Author: Sarah McAfee
April 9, 2018 Filed Under: Communications, Leadership, Systems Change

Winter Trees - Complicity

As an anthropology major in college, I learned that race was biological because it was identifiable in skeletons—but that isn’t true, because race isn’t genetic or biological—it’s social. There also was a lot of emphasis in my degree on “cultural traditions” like genital mutilation and child brides, which were presented as examples of how different or primitive other cultures could be, rather than as the influence of patriarchy that connects all societies and of which the US has a long, and well-documented history. My education, on top of decades of growing up as a white person in a country built by and for white people, led me to have seriously misguided and harmful views about the structural oppression that exists in the US, and I have a lot of work to do to re-educate myself and atone for my complicity in perpetuating it.

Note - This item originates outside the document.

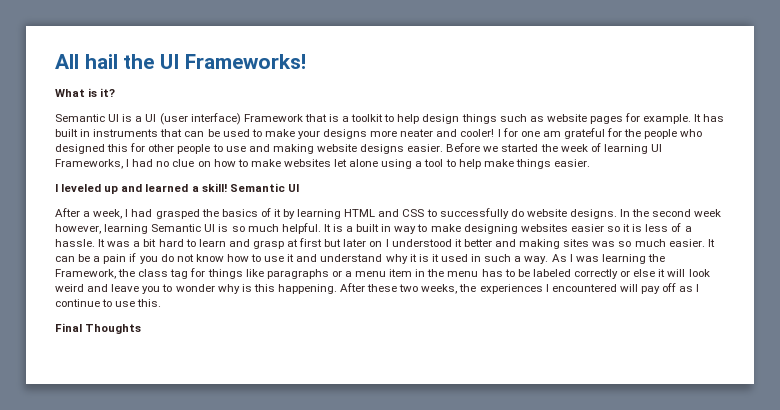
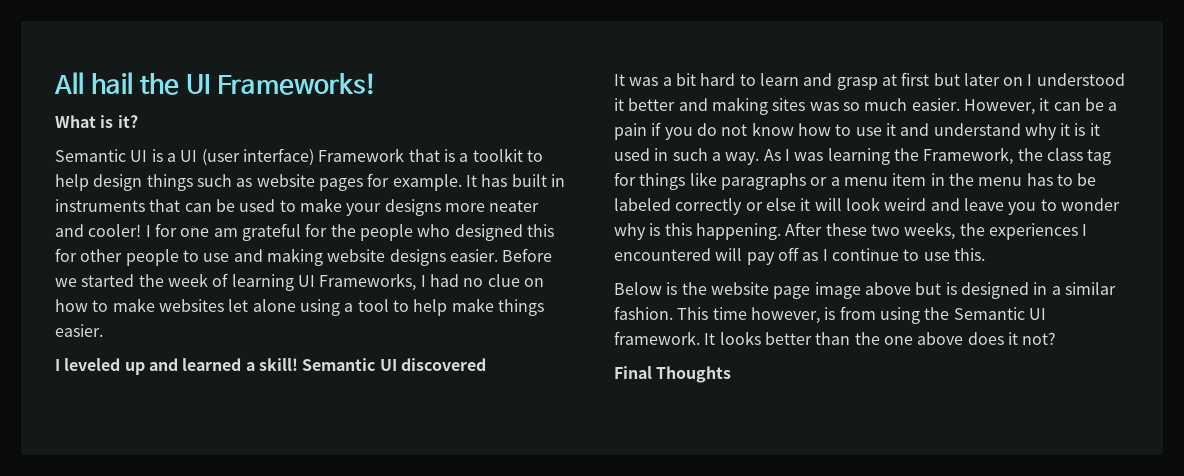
[55,208,722,219] [55,223,692,234] [55,239,95,247] // After a week, I had grasped the basics of it by learning HTML and CSS to successfully do website designs. In the second week however, learning Semantic UI is so much helpful. It is a built in way to make designing websites easier so it is less of a hassle. -> [400,358,486,371] discovered //
[707,239,715,247] It -> [963,98,1050,115] However, it
(162, 303) none -> [614,282,1116,299] [614,306,1046,324] [614,331,1057,345] // Below is the website page image above but is designed in a similar fashion. This time however, is from using the Semantic UI framework. It looks better than the one above does it not?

Recently, some important publications have publicly acknowledged their own shortcomings, stating that their coverage over the years has perpetuated these oppressive ideologies. The New York Times admitted to sexism (and to a lesser degree, racism) in its obituaries, and National Geographic admitted to racism in its coverage of foreign people and countries in the developing world. For over 150 years, it has been a measure of status as to whether The New York Times published a person’s obituary, and historically, those deemed worthy have largely been white men. Now the news titan has launched a series of long-overdue obituaries of remarkable women. Similarly, for over a hundred years National Geographic has been a way for westerners to get glimpses into faraway lands and people, but there has been “a long tradition of racism in the magazine’s coverage: in its text, its choice of subjects, and in its famed photography.” This month’s issue is now devoted to race, and how it’s a social construct that defines 21st Century America. Neither of these actions on their own is enough to make up for the multi-generational damage that these publications perpetrated, but it’s a start.

At Center for Health Progress, we too, have been looking at our own complicity and doing our best to correct our failings, with guidance from expert consultants. Sometimes the feedback has been hard to hear: that we’re clinging to elements of white supremacy culture, that some of our internal policies are punitive and dictatorial, or that we’re prioritizing the wrong voices and opinions in decision making. For 20 years as the Colorado Coalition for the Medically Underserved, we took a paternalistic approach to helping (and labeling) those “in need,” determining what needed to change for them and then driving those changes. As we celebrate one year as Center for Health Progress, we need to acknowledge that while we achieved some big wins in the past, we did it while perpetuating many of the oppressive structures we ultimately seek to dismantle. So we’re taking a new approach now, and it doesn’t absolve us of past mistakes, but it’s a start.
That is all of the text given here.